The Fukushima plant’s six reactors were designed to withstand a magnitude-7.9 quake. San Onofre, constructed in the 1960s and 70s, was designed to withstand even less: a magnitude-7.0. We’ve already had a 7.3, 7.4, a couple of 7.8s and a 7.9 in California. And, oh yeah, there’s a geological fault line only five miles offshore from San Onofre. And, oh yeah, the 25-foot concrete tsunami buffer wall at San Onofre is nearly 10 feet lower than the wave that hit Japan.
Think it won’t happen here? Consider that the Japanese plant that’s poisoning the area for miles, was granted new operating permits just a few weeks ago. Japan had expected “the big one” much further south. Could another “big one” still be coming?
Geologists don’t expect an earthquake larger than 8.0-magnitude in southern California, but they don’t rule it out for northern California. An up-to-7.8 temblor in the Los Angeles region, along the San Andreas fault, is likely, however, and even expected.
All of this is to say that the San Onofre plant is a potential time bomb that we can live without.
Assuming that our friends in northern California manage to get their own nuclear time bomb, the Diablo Canyon Plant, shut down and that California will rally around the idea of getting off of nuclear power altogether, how do we make up the loss of 15 percent of the energy supplying our electricity?

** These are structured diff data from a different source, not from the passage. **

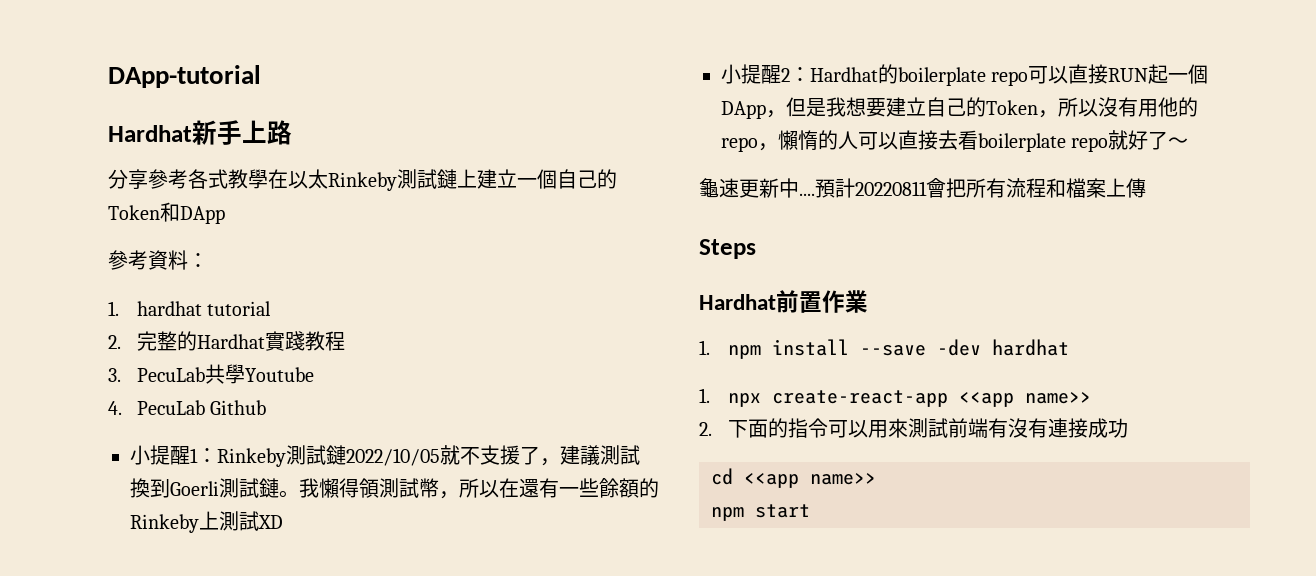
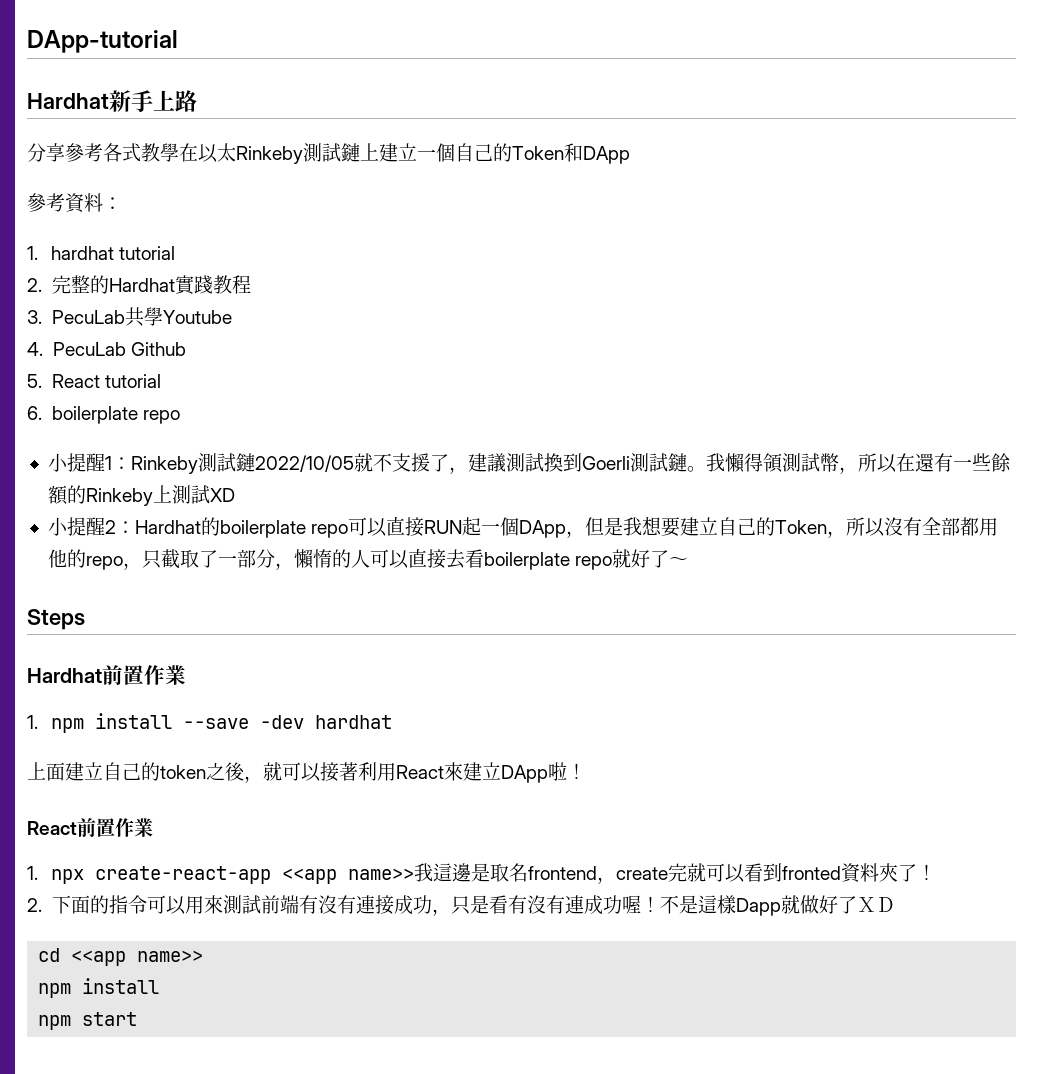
(267, 407) none -> [27,374,161,388] [27,406,180,424] // 5. React tutorial // 6. boilerplate repo
(1138, 107) none -> [922,517,980,536] 全部都
(778, 147) none -> [141,549,294,570] 只截取了一部分，
[699,178,1146,198] // 龜速更新中....預計20220811會把所有流程和檔案上傳 -> (689, 561) none
(1069, 347) none -> [27,762,586,783] [27,818,153,837] // 上面建立自己的token之後，就可以接著利用React來建立DApp啦！ // React前置作業
(1091, 398) none -> [413,863,936,884] 我這邊是取名frontend，create完就可以看到fronted資料夾了！
(1128, 428) none -> [431,895,895,916] ，只是看有沒有連成功喔！不是這樣Dapp就做好了ＸＤ
(876, 479) none -> [38,978,160,998] // npm install

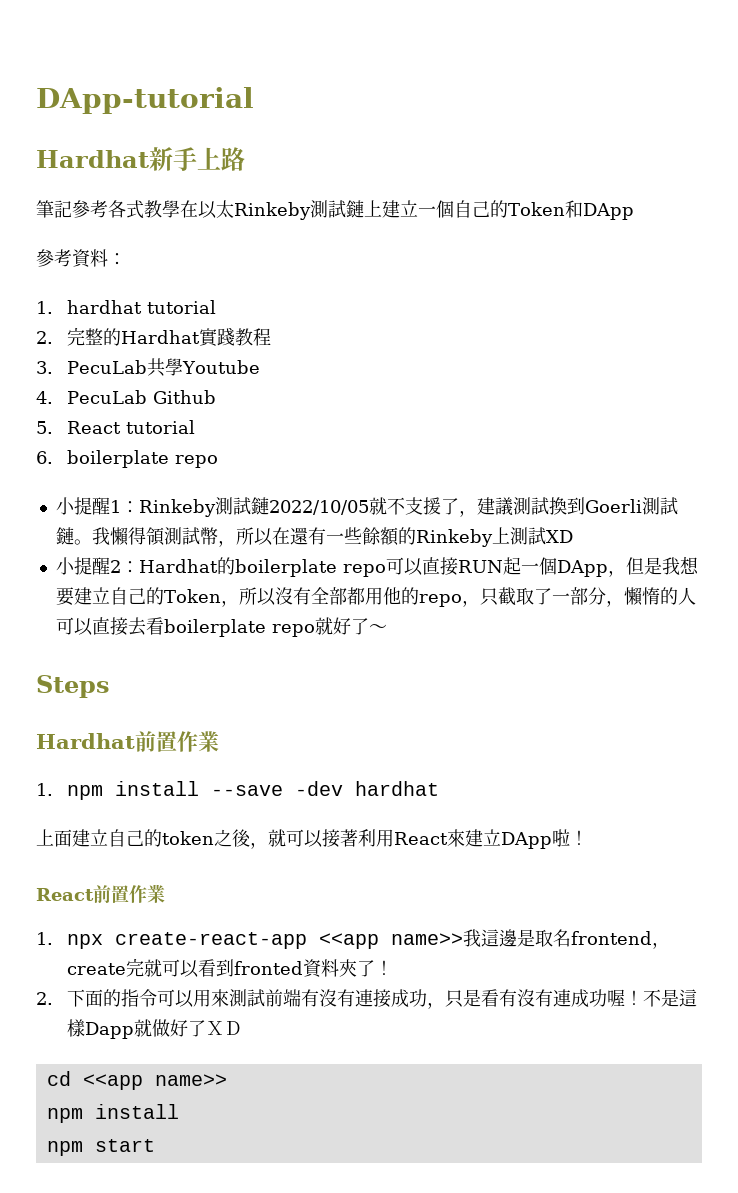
[27,143,65,162] 分享 -> [36,200,72,218] 筆記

Argue amongst yourselves. I’m not trying to evade the issue. It’s just that this is the sort of stuff that people get mired in. It doesn’t help that profit-driven stakeholders spend millions to shape the conversation around the necessity of nuclear power. They’ll tell you it’s “green,” that nothing else works, etc.
If the will-power is there, we can make up that 15 percent easily. The California Public Interest Research Group (CALPIRG) argues that energy-efficiency measures alone can generate five times more electricity than nuclear power.

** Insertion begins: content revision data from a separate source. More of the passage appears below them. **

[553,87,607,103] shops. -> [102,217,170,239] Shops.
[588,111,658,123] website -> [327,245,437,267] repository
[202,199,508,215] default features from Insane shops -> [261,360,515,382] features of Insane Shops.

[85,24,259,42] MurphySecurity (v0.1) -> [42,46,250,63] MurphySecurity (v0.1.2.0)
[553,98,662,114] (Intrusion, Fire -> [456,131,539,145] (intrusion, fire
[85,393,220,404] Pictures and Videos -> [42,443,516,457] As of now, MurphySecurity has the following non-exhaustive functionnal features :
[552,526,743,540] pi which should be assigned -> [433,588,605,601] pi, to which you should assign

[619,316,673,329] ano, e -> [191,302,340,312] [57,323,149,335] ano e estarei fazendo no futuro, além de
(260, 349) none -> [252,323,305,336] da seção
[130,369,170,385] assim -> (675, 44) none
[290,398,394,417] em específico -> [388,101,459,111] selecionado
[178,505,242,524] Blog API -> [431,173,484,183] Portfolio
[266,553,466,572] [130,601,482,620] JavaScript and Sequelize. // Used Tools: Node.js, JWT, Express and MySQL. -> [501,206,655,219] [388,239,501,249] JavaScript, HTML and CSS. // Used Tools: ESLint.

I don’t have the space to go into all that here. I have confidence that if we shut down San Onofre, we can handle it. I don’t think the cost will be great, but even if it were, we could handle it. I vow to use 15 percent less electricity if the state promises to shut San Onofre and Diablo down. If we all vow the same, it would render the plants unnecessary.

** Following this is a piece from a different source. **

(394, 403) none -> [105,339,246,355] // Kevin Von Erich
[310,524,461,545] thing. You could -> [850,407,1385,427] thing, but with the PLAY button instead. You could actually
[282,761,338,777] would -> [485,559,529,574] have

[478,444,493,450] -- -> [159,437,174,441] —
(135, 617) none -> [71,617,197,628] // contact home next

We have to realize that the potential impact of a natural disaster on southern California’s aging nuke is potentially catastrophic. We have to realize that even if Mother Nature spares us, a plane could be flown into a nuclear plant. And that’s just one obvious scenario for how a terrorist attack on a nuke could go down. We need to consider that the more we split atoms, the more we increase the likelihood of nuclear-weapons proliferation. Is everybody convinced that Iran’s current regime, for example, is interested in enriching uranium only for the sake of generating electricity?
And it’s not just government proliferation of nuclear weapons. The more nuclear plants there are operating in the world, the more potential for nuclear-bomb-making materials to end up in the possession of a terrorist group.
As you read this, well-paid nuclear-advocacy public-relations organs and their duped denizens are busy refuting my argument. They even have the audacity to use the threat of global warming to justify nuclear power. The Washington, D.C., Sierra Club called this “giving up cocaine for crack.”
Nuclear power is neither inevitable nor necessary. We’ve subsidized it to the tune of half a trillion dollars, according to Greenpeace. We’re also dumping tons of money into research and development of new nuclear weapons, when we’ve already got more than enough old ones to blow up the world. There are better ways to spend money.
I think we should aim for a world where we’re not splitting atoms. But let’s start with what we can achieve here at home. Let’s stop our nuclear nursing at San Onofre, go on a collective energy cleanse and find better sources for our vital sustenance.
We the people of California can do this. We have the power.